Even-Denominator Fractional Quantum Hall State at Filling Factor {\nu} = 3/4

TL;DR

This paper reports the discovery of a new even-denominator fractional quantum Hall state at filling factor 3/4 in a high-quality 2D hole system, suggesting potential non-Abelian properties in the lowest Landau level.

Contribution

It presents the first observation of an even-denominator FQHS at 3/4 in a 2D hole system within the lowest Landau level, expanding understanding of fractional quantum Hall states.

Findings

Strong resistance minimum at ν=3/4

Hall plateau observed at (h/e2)/(3/4)

Likely a non-Abelian state from composite fermion interactions

Abstract

Fractional quantum Hall states (FQHSs) exemplify exotic phases of low-disorder two-dimensional (2D) electron systems when electron-electron interaction dominates over the thermal and kinetic energies.
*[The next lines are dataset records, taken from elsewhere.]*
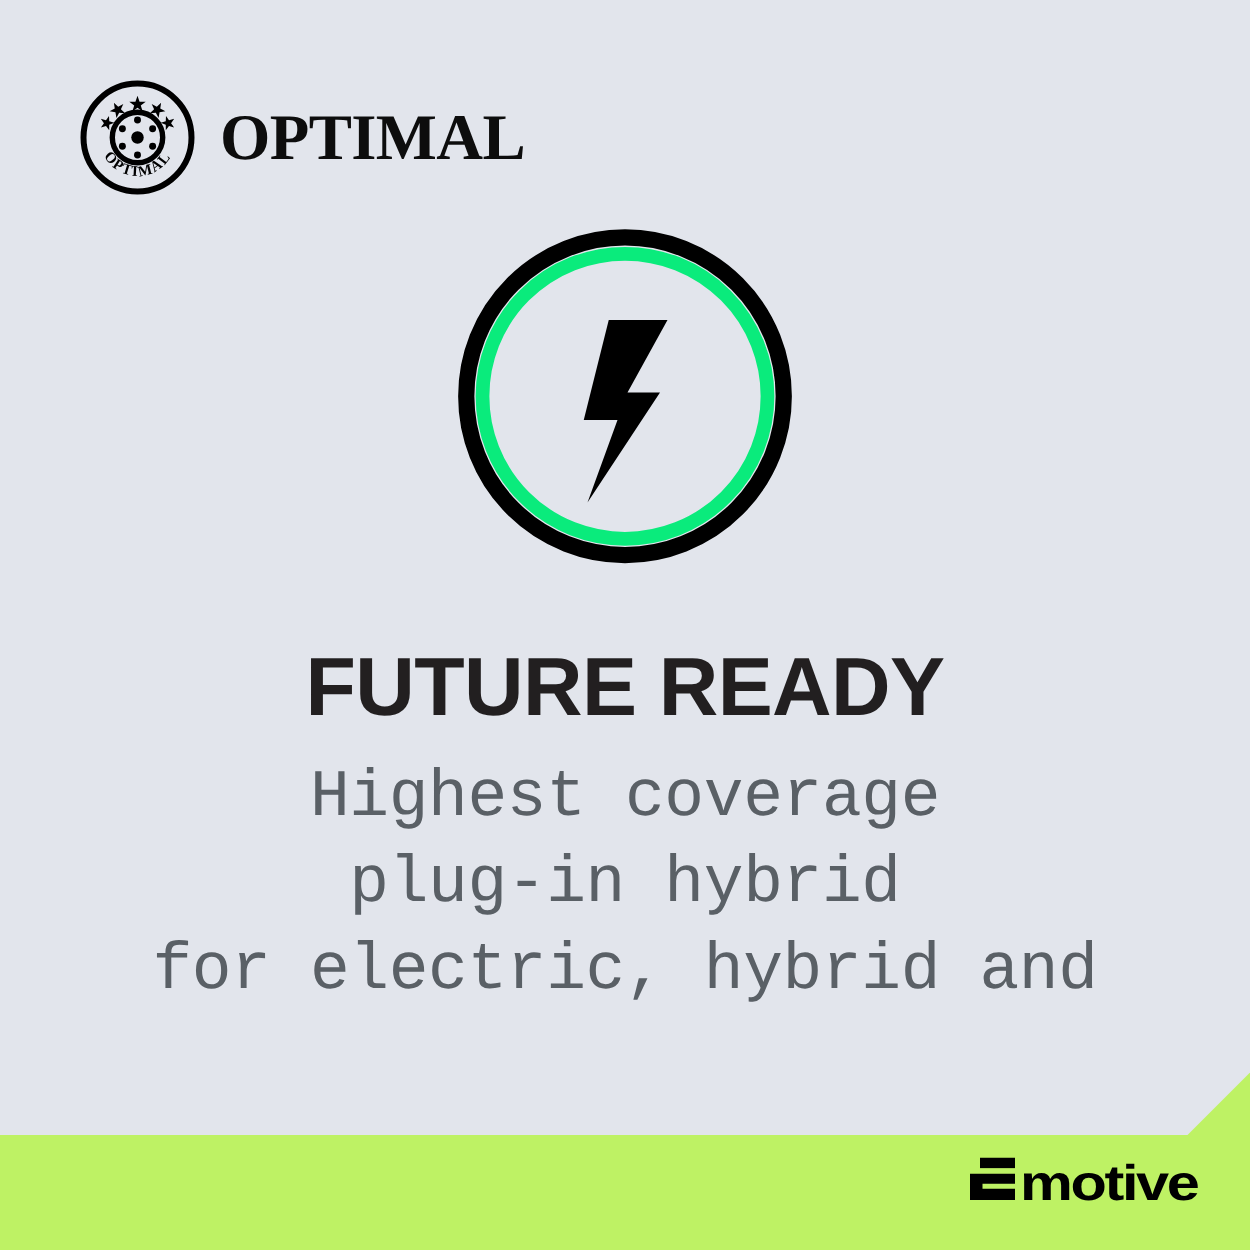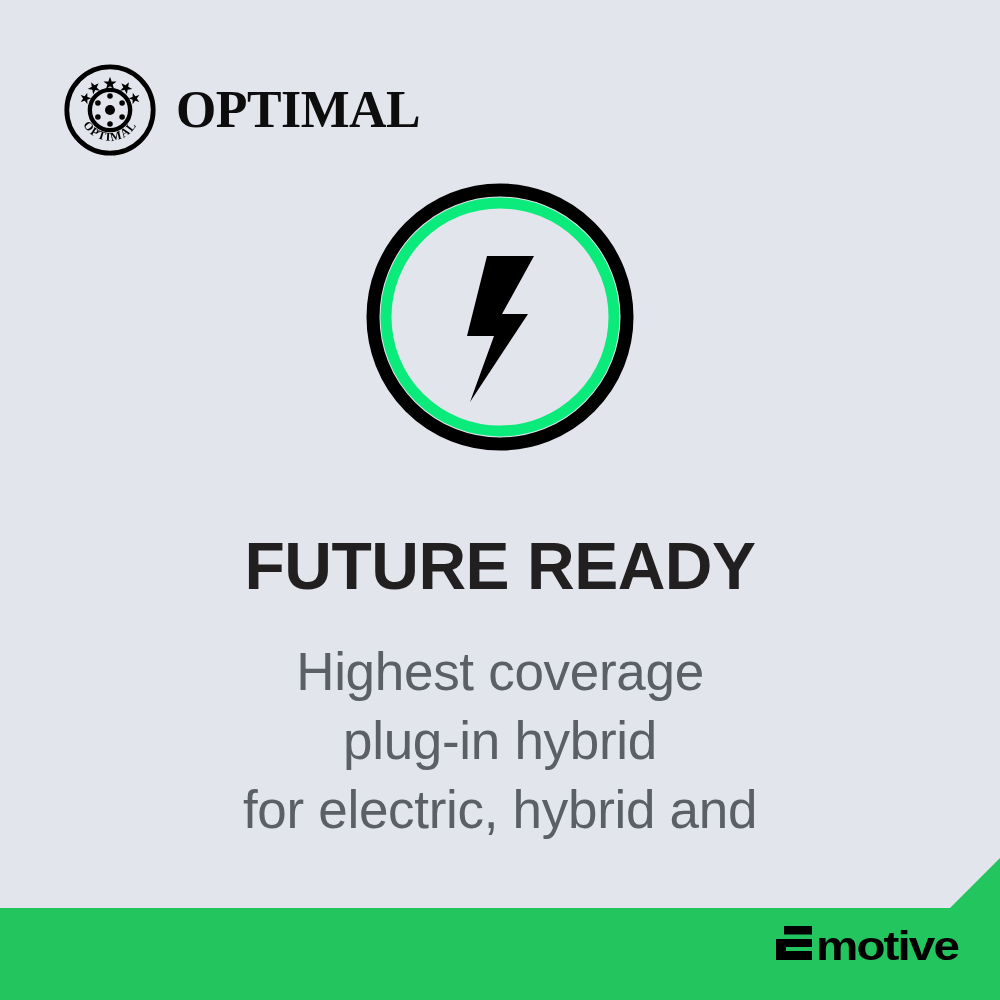"FUTURE READY" .headline { margin: 17px -> 0 }
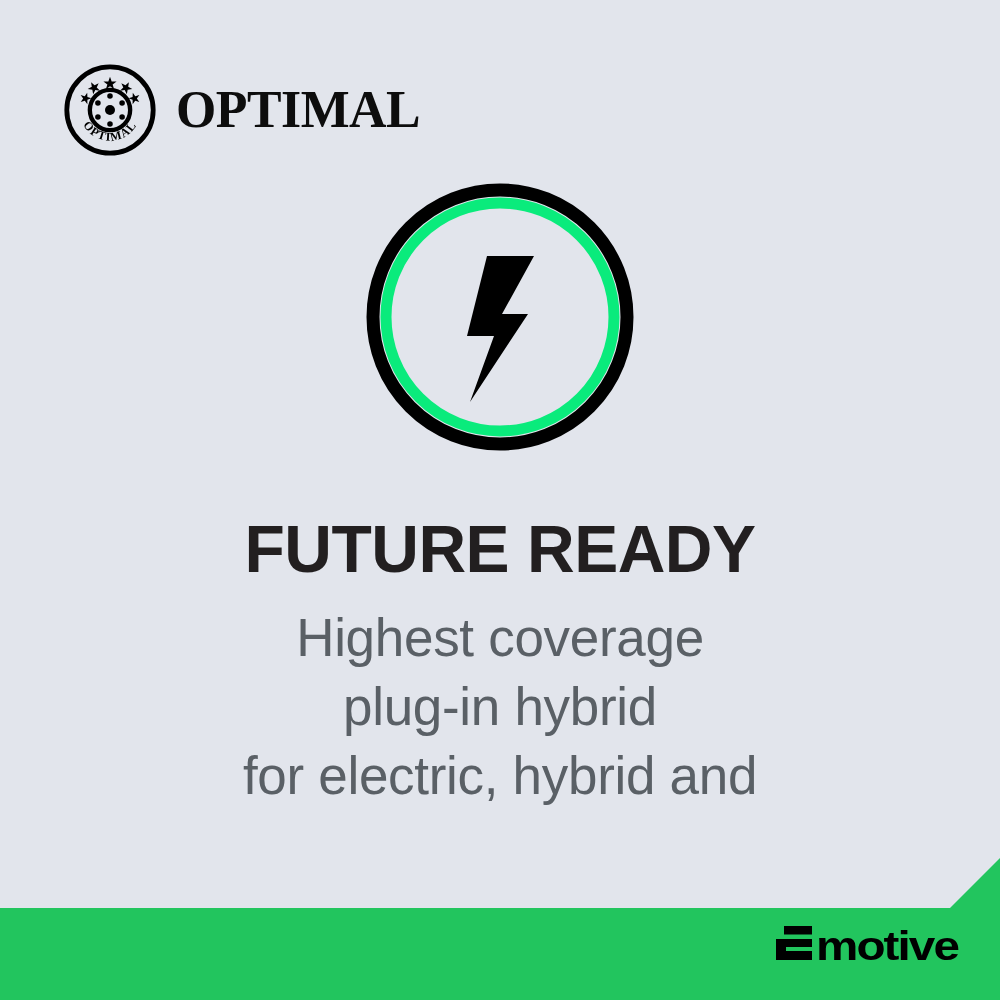"Highest coverage" .subcopy { font-family: Liberation Sans, sans-serif -> Liberation Mono, monospace }
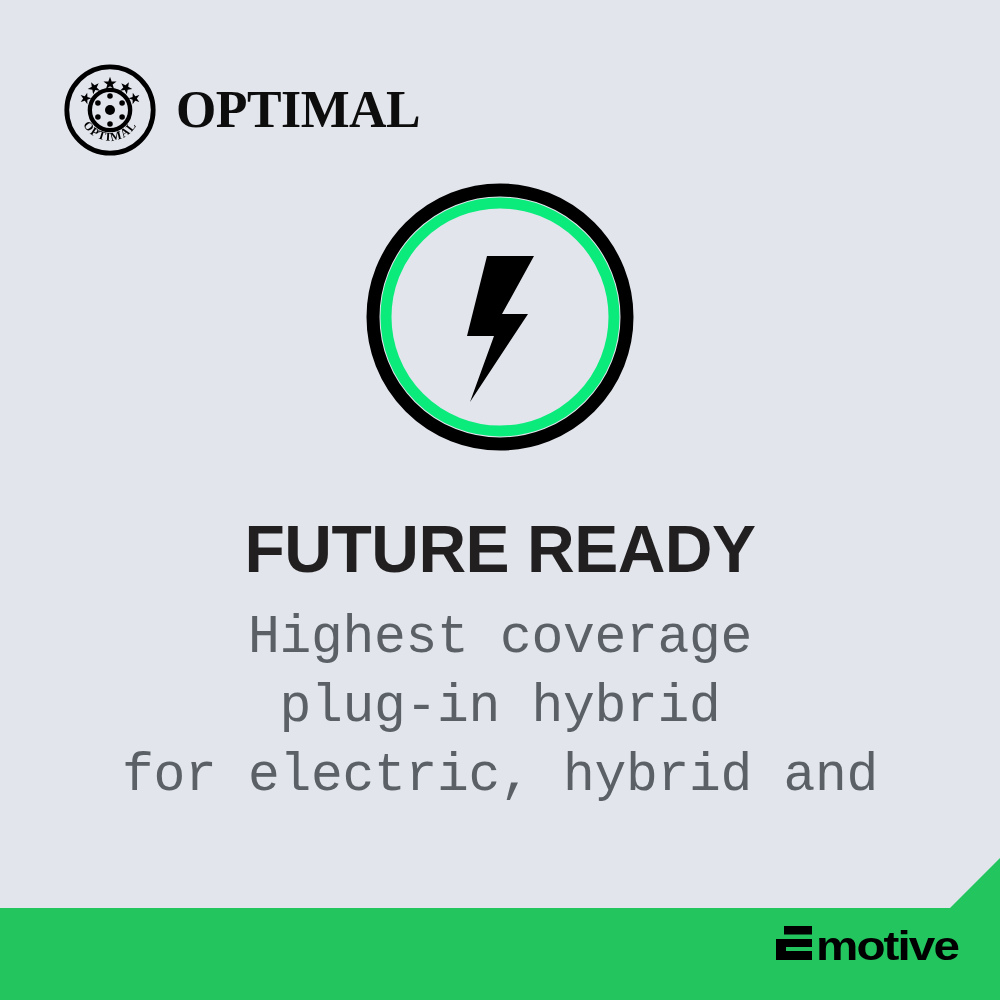"motive" .footer-banner { background: #22c55e -> #bef264 }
Particularly intriguing among the FQHSs are those observed at even-denominator Landau level filling factors, as their quasi-particles are generally believed to obey non-Abelian statistics and be of potential use in topological quantum computing. Such states, however, are very rare and fragile, and are typically observed in the excited Landau level of 2D electron systems with the lowest amount of disorder. Here we report the observation of a new and unexpected even-denominator FQHS at filling factor {\nu} = 3/4 in a GaAs 2D hole system with an exceptionally high quality (mobility). Our magneto-transport measurements reveal a strong minimum in the longitudinal resistance at {\nu} = 3/4, accompanied by a developing Hall plateau centered at (h/e2)/(3/4). This even-denominator FQHS is very unusual as it is observed in the lowest Landau level and in a 2D hole system. While its origin is unclear, it is likely a non-Abelian state, emerging from the residual interaction between composite fermions.